## Task prompt
The goal here is an exact copy of the entries below, without their pictures.

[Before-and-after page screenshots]
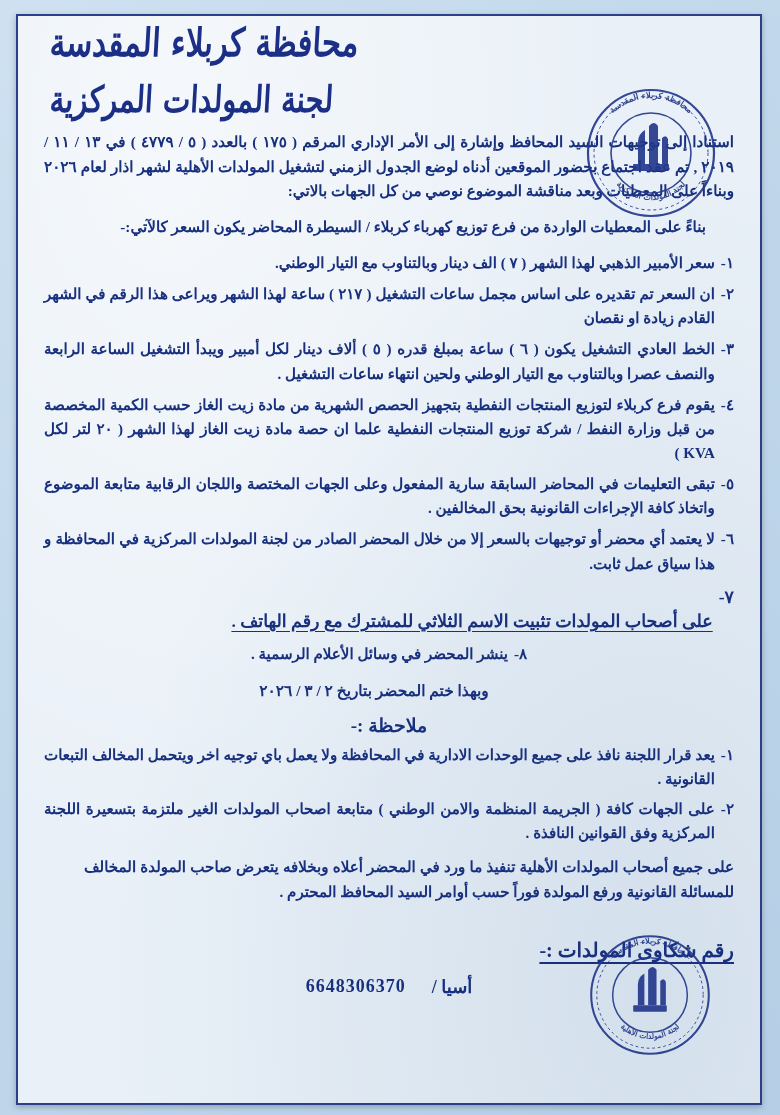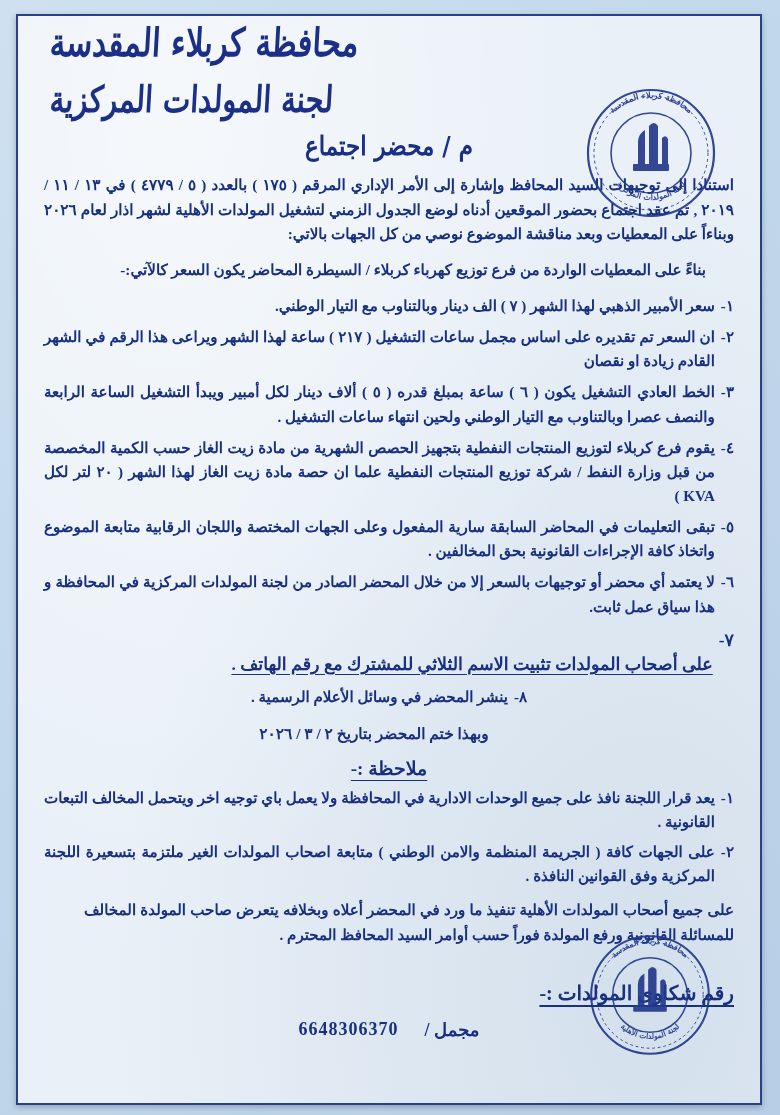--- a/index.html
+++ b/index.html
@@ -254,9 +254,6 @@
         <span class="calig l2">لجنة المولدات المركزية</span>
       </div>
 
-      <div class="subtitle-wrap">
-        <span class="subtitle">م / محضر اجتماع</span>
-      </div>
 
       <p class="para intro">استنادا إلى توجيهات السيد المحافظ وإشارة إلى الأمر الإداري المرقم ( ١٧٥ ) بالعدد ( ٥ / ٤٧٧٩ ) في ١٣ / ١١ / ٢٠١٩ , تم عقد اجتماع بحضور الموقعين أدناه لوضع الجدول الزمني لتشغيل المولدات الأهلية لشهر اذار لعام ٢٠٢٦ وبناءاً على المعطيات وبعد مناقشة الموضوع نوصي من كل الجهات بالاتي:</p>
 

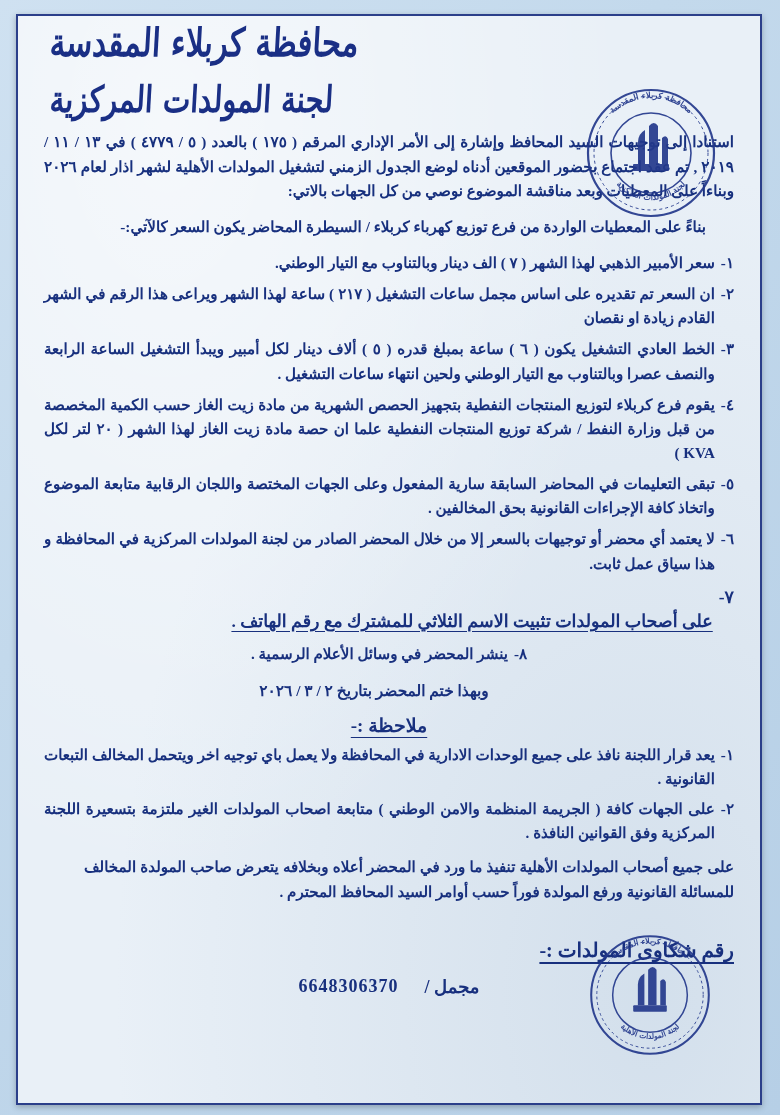--- a/index.html
+++ b/index.html
@@ -132,7 +132,6 @@
     font-size: 19px;
     font-weight: 700;
     text-align: center;
-    text-decoration: underline;
     text-underline-offset: 5px;
   }
   ol.notes {

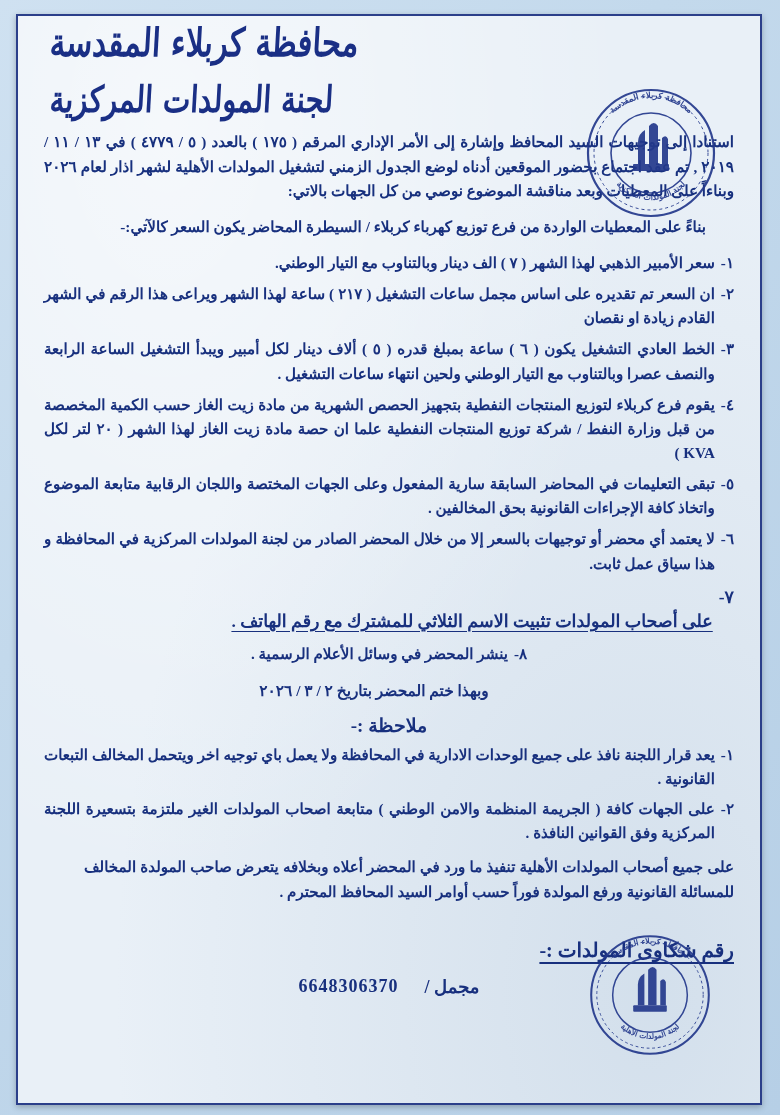--- a/index.html
+++ b/index.html
@@ -313,7 +313,7 @@
       <div class="complaints">
         <div class="complaints-title">رقم شكاوى المولدات :-</div>
         <div class="complaints-row">
-          <span class="name">مجمل /</span>
+          <span class="name">أسيا /</span>
           <span class="number">6648306370</span>
         </div>
       </div>

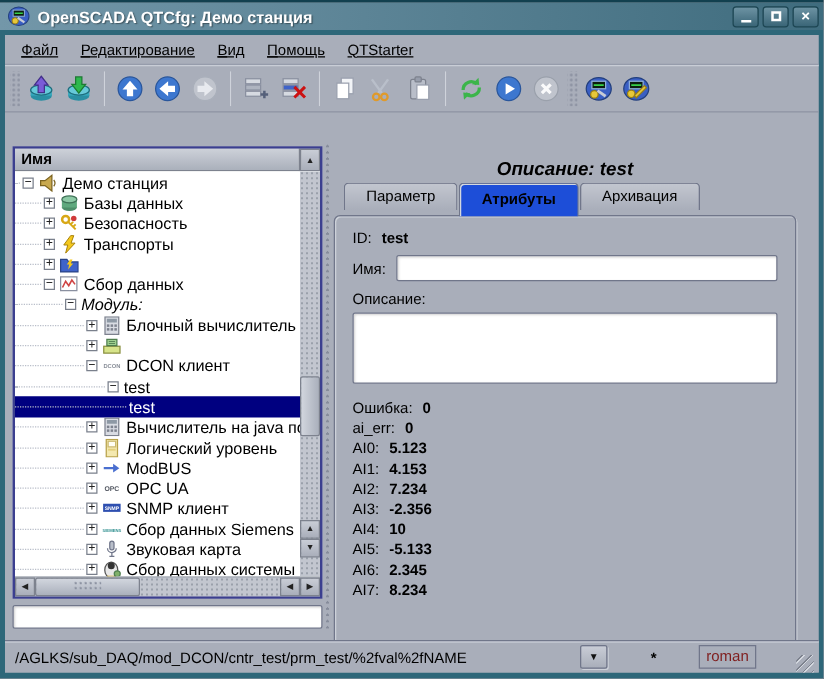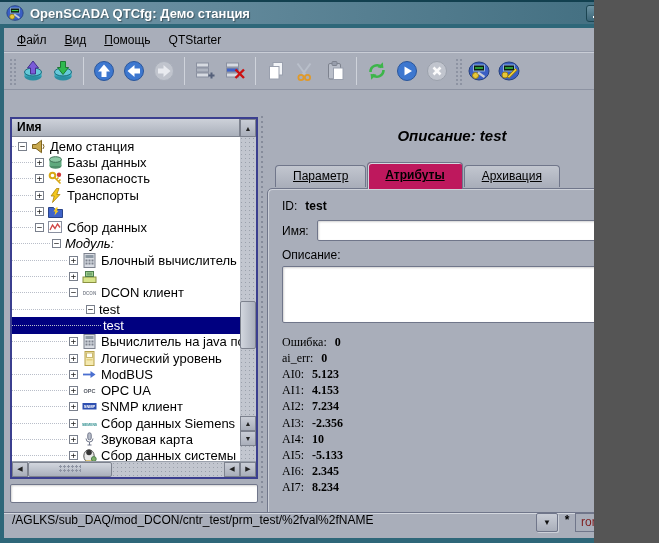--- a/index.html
+++ b/index.html
@@ -5,7 +5,7 @@
   html,body{margin:0;padding:0;background:#555;}
   *{box-sizing:border-box;}
   body{font-family:"Liberation Sans", sans-serif;font-size:12px;color:#000;}
-  .window{position:relative;width:594px;height:543px;background:#a9aeba;overflow:hidden;}
+  .window{position:relative;width:659px;height:543px;background:#a9aeba;overflow:hidden;}
 
   
   .titlebar{position:absolute;left:0;top:0;width:659px;height:24px;

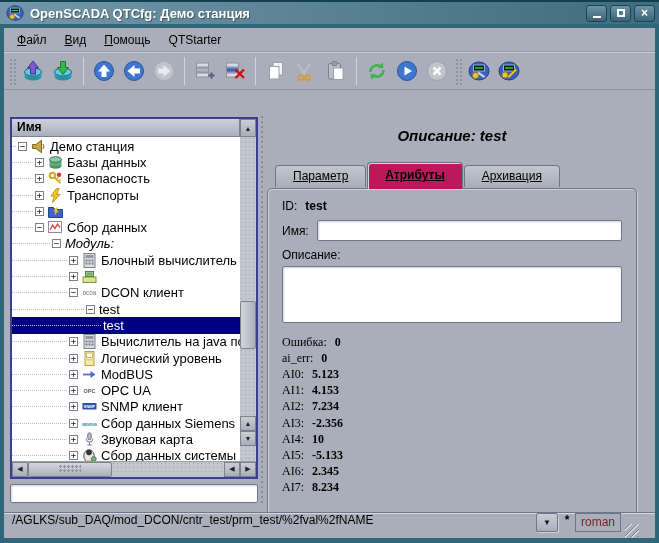--- a/index.html
+++ b/index.html
@@ -25,7 +25,7 @@
 
   
   .menubar{height:24px;display:flex;align-items:center;padding-left:4px;
-    border-bottom:1px solid #969cab;}
+    border-bottom:1px solid #969cab;text-decoration:underline;}
   .menu-item{padding:3px 9px;white-space:nowrap;}
   .menu-item u{text-decoration:underline;}
 

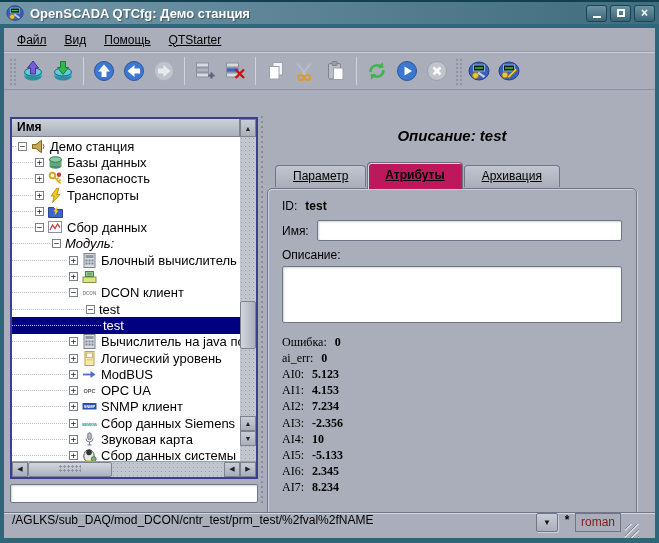--- a/index.html
+++ b/index.html
@@ -147,6 +147,7 @@
 
     <div class="menubar">
         <span class="menu-item"><u>Ф</u>айл</span>
+        <span class="menu-item"><u>Р</u>едактирование</span>
         <span class="menu-item"><u>В</u>ид</span>
         <span class="menu-item"><u>П</u>омощь</span>
         <span class="menu-item">QTStarter</span>

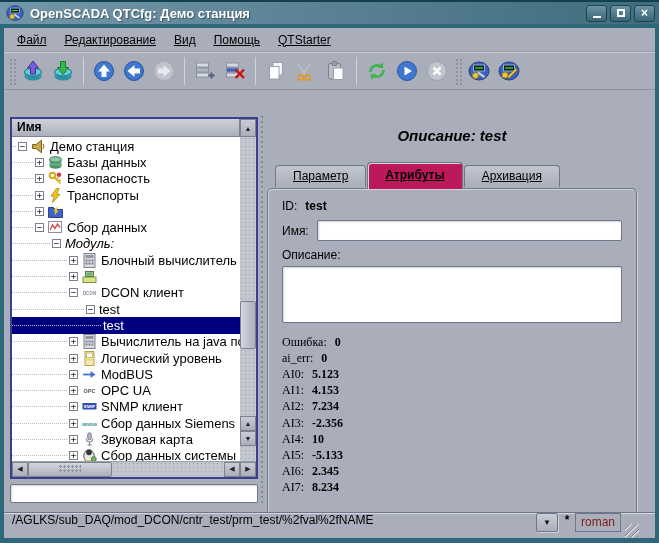--- a/index.html
+++ b/index.html
@@ -92,7 +92,7 @@
 
   
   .panel-title{margin-top:12px;text-align:center;font-size:15px;font-weight:bold;font-style:italic;}
-  .tab-bar{display:flex;align-items:center;height:27px;margin:18px 0 0 8px;position:relative;z-index:2;text-decoration:underline;}
+  .tab-bar{display:flex;align-items:flex-start;height:27px;margin:2px 0 0 8px;position:relative;z-index:2;}
   .tab{height:22px;line-height:21px;padding:0 17px;background:linear-gradient(#c2c6cf,#a9aeba);
     border:1px solid #70768a;border-bottom:none;border-radius:4px 4px 0 0;margin-right:1px;font-size:12px;}
   .tab.active{height:27px;line-height:25px;background:#be185d;font-weight:bold;

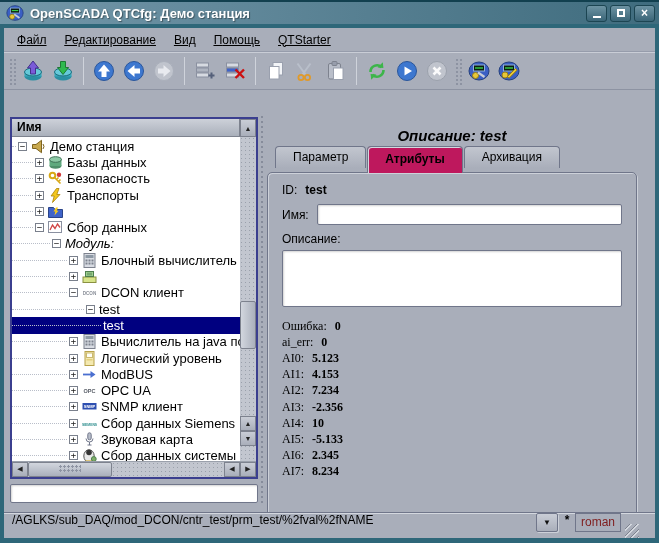--- a/index.html
+++ b/index.html
@@ -95,7 +95,7 @@
   .tab-bar{display:flex;align-items:flex-start;height:27px;margin:2px 0 0 8px;position:relative;z-index:2;}
   .tab{height:22px;line-height:21px;padding:0 17px;background:linear-gradient(#c2c6cf,#a9aeba);
     border:1px solid #70768a;border-bottom:none;border-radius:4px 4px 0 0;margin-right:1px;font-size:12px;}
-  .tab.active{height:27px;line-height:25px;background:#be185d;font-weight:bold;
+  .tab.active{height:27px;line-height:25px;background:#1d4ed8;font-weight:bold;
     box-shadow:inset 1px 1px 0 #d4d8df;}
   .tabpane{position:relative;margin-top:-1px;height:349px;border:1px solid #70768a;border-radius:5px;
     box-shadow:inset 1px 1px 0 #cdd1d9, 1px 1px 0 #cdd1d9;padding:10px 14px 8px 14px;}

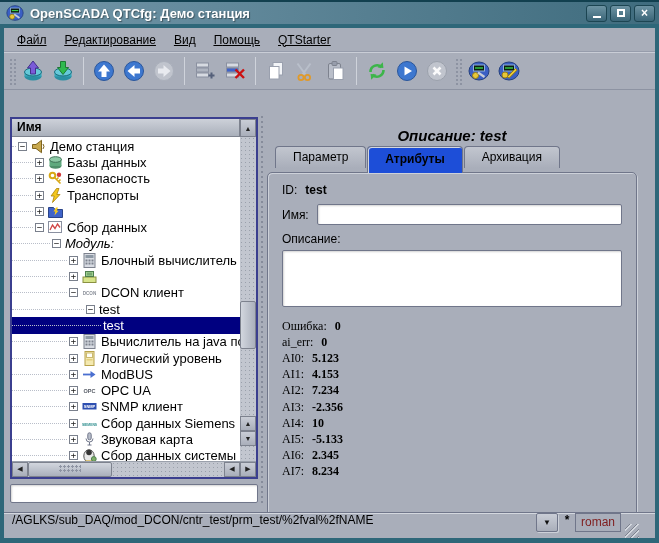--- a/index.html
+++ b/index.html
@@ -107,7 +107,7 @@
   .desc-label{margin:2px 0 4px 0;}
   .desc-area{width:100%;height:57px;background:#fff;border:1px solid #70768a;border-radius:2px;
     box-shadow:inset 1px 1px 2px rgba(0,0,0,.18);resize:none;font-family:"Liberation Sans",sans-serif;font-size:12px;}
-  .vals{margin-top:8px;font-family:Liberation Serif, serif;}
+  .vals{margin-top:8px;}
   .val-row{height:16.2px;display:flex;align-items:center;}
   .val-label{margin-right:8px;}
   .val-value{font-weight:bold;}

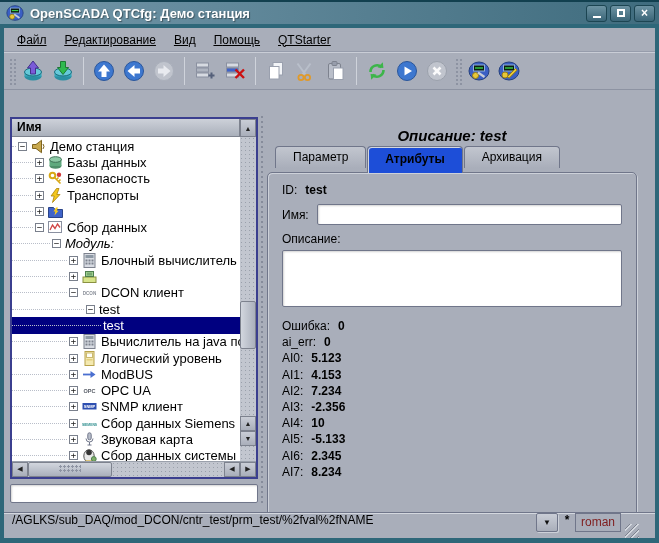--- a/index.html
+++ b/index.html
@@ -114,7 +114,7 @@
 
   
   .statusbar{position:absolute;left:0;right:0;bottom:0;height:26px;border-top:1px solid #70768a;
-    box-shadow:inset 0 1px 0 #d4d8df;display:flex;align-items:flex-start;padding:0 16px 0 8px;background:#a9aeba;}
+    box-shadow:inset 0 1px 0 #d4d8df;display:flex;align-items:center;padding:0 4px 0 8px;background:#a9aeba;gap:28px;}
   .status-path{flex:1;font-size:12px;}
   .combo-btn{width:22px;height:19px;border:1px solid #70768a;border-radius:2px;
     background:linear-gradient(#c9cdd6,#a9aeba);display:flex;align-items:center;justify-content:center;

## Result of this task
--- a/index.html
+++ b/index.html
@@ -254,9 +254,6 @@
         <span class="calig l2">لجنة المولدات المركزية</span>
       </div>
 
-      <div class="subtitle-wrap">
-        <span class="subtitle">م / محضر اجتماع</span>
-      </div>
 
       <p class="para intro">استنادا إلى توجيهات السيد المحافظ وإشارة إلى الأمر الإداري المرقم ( ١٧٥ ) بالعدد ( ٥ / ٤٧٧٩ ) في ١٣ / ١١ / ٢٠١٩ , تم عقد اجتماع بحضور الموقعين أدناه لوضع الجدول الزمني لتشغيل المولدات الأهلية لشهر اذار لعام ٢٠٢٦ وبناءاً على المعطيات وبعد مناقشة الموضوع نوصي من كل الجهات بالاتي:</p>
 

--- a/index.html
+++ b/index.html
@@ -132,7 +132,6 @@
     font-size: 19px;
     font-weight: 700;
     text-align: center;
-    text-decoration: underline;
     text-underline-offset: 5px;
   }
   ol.notes {

--- a/index.html
+++ b/index.html
@@ -313,7 +313,7 @@
       <div class="complaints">
         <div class="complaints-title">رقم شكاوى المولدات :-</div>
         <div class="complaints-row">
-          <span class="name">مجمل /</span>
+          <span class="name">أسيا /</span>
           <span class="number">6648306370</span>
         </div>
       </div>

--- a/index.html
+++ b/index.html
@@ -5,7 +5,7 @@
   html,body{margin:0;padding:0;background:#555;}
   *{box-sizing:border-box;}
   body{font-family:"Liberation Sans", sans-serif;font-size:12px;color:#000;}
-  .window{position:relative;width:594px;height:543px;background:#a9aeba;overflow:hidden;}
+  .window{position:relative;width:659px;height:543px;background:#a9aeba;overflow:hidden;}
 
   
   .titlebar{position:absolute;left:0;top:0;width:659px;height:24px;

--- a/index.html
+++ b/index.html
@@ -25,7 +25,7 @@
 
   
   .menubar{height:24px;display:flex;align-items:center;padding-left:4px;
-    border-bottom:1px solid #969cab;}
+    border-bottom:1px solid #969cab;text-decoration:underline;}
   .menu-item{padding:3px 9px;white-space:nowrap;}
   .menu-item u{text-decoration:underline;}
 

--- a/index.html
+++ b/index.html
@@ -147,6 +147,7 @@
 
     <div class="menubar">
         <span class="menu-item"><u>Ф</u>айл</span>
+        <span class="menu-item"><u>Р</u>едактирование</span>
         <span class="menu-item"><u>В</u>ид</span>
         <span class="menu-item"><u>П</u>омощь</span>
         <span class="menu-item">QTStarter</span>

--- a/index.html
+++ b/index.html
@@ -92,7 +92,7 @@
 
   
   .panel-title{margin-top:12px;text-align:center;font-size:15px;font-weight:bold;font-style:italic;}
-  .tab-bar{display:flex;align-items:center;height:27px;margin:18px 0 0 8px;position:relative;z-index:2;text-decoration:underline;}
+  .tab-bar{display:flex;align-items:flex-start;height:27px;margin:2px 0 0 8px;position:relative;z-index:2;}
   .tab{height:22px;line-height:21px;padding:0 17px;background:linear-gradient(#c2c6cf,#a9aeba);
     border:1px solid #70768a;border-bottom:none;border-radius:4px 4px 0 0;margin-right:1px;font-size:12px;}
   .tab.active{height:27px;line-height:25px;background:#be185d;font-weight:bold;

--- a/index.html
+++ b/index.html
@@ -95,7 +95,7 @@
   .tab-bar{display:flex;align-items:flex-start;height:27px;margin:2px 0 0 8px;position:relative;z-index:2;}
   .tab{height:22px;line-height:21px;padding:0 17px;background:linear-gradient(#c2c6cf,#a9aeba);
     border:1px solid #70768a;border-bottom:none;border-radius:4px 4px 0 0;margin-right:1px;font-size:12px;}
-  .tab.active{height:27px;line-height:25px;background:#be185d;font-weight:bold;
+  .tab.active{height:27px;line-height:25px;background:#1d4ed8;font-weight:bold;
     box-shadow:inset 1px 1px 0 #d4d8df;}
   .tabpane{position:relative;margin-top:-1px;height:349px;border:1px solid #70768a;border-radius:5px;
     box-shadow:inset 1px 1px 0 #cdd1d9, 1px 1px 0 #cdd1d9;padding:10px 14px 8px 14px;}

--- a/index.html
+++ b/index.html
@@ -107,7 +107,7 @@
   .desc-label{margin:2px 0 4px 0;}
   .desc-area{width:100%;height:57px;background:#fff;border:1px solid #70768a;border-radius:2px;
     box-shadow:inset 1px 1px 2px rgba(0,0,0,.18);resize:none;font-family:"Liberation Sans",sans-serif;font-size:12px;}
-  .vals{margin-top:8px;font-family:Liberation Serif, serif;}
+  .vals{margin-top:8px;}
   .val-row{height:16.2px;display:flex;align-items:center;}
   .val-label{margin-right:8px;}
   .val-value{font-weight:bold;}

--- a/index.html
+++ b/index.html
@@ -114,7 +114,7 @@
 
   
   .statusbar{position:absolute;left:0;right:0;bottom:0;height:26px;border-top:1px solid #70768a;
-    box-shadow:inset 0 1px 0 #d4d8df;display:flex;align-items:flex-start;padding:0 16px 0 8px;background:#a9aeba;}
+    box-shadow:inset 0 1px 0 #d4d8df;display:flex;align-items:center;padding:0 4px 0 8px;background:#a9aeba;gap:28px;}
   .status-path{flex:1;font-size:12px;}
   .combo-btn{width:22px;height:19px;border:1px solid #70768a;border-radius:2px;
     background:linear-gradient(#c9cdd6,#a9aeba);display:flex;align-items:center;justify-content:center;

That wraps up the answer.